(Supplied data)

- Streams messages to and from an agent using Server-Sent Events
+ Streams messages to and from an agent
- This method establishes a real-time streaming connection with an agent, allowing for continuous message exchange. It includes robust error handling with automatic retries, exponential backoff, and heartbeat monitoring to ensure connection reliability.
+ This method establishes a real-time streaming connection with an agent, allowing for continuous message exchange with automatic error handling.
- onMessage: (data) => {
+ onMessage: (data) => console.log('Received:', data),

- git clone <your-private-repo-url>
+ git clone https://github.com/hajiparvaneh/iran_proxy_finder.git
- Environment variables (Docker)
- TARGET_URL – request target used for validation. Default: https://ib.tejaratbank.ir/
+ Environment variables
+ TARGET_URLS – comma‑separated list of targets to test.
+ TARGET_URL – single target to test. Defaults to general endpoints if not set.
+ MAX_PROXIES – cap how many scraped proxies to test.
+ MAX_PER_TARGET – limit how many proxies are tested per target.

(End Supplied data)

All lines from the one that holds "targets to test." to the end of the entries above must be transcribed exactly, both ends included, and no others.

- Result below
+ TARGET_URLS – comma‑separated list of targets to test.
+ TARGET_URL – single target to test. Defaults to general endpoints if not set.
+ MAX_PROXIES – cap how many scraped proxies to test.
+ MAX_PER_TARGET – limit how many proxies are tested per target.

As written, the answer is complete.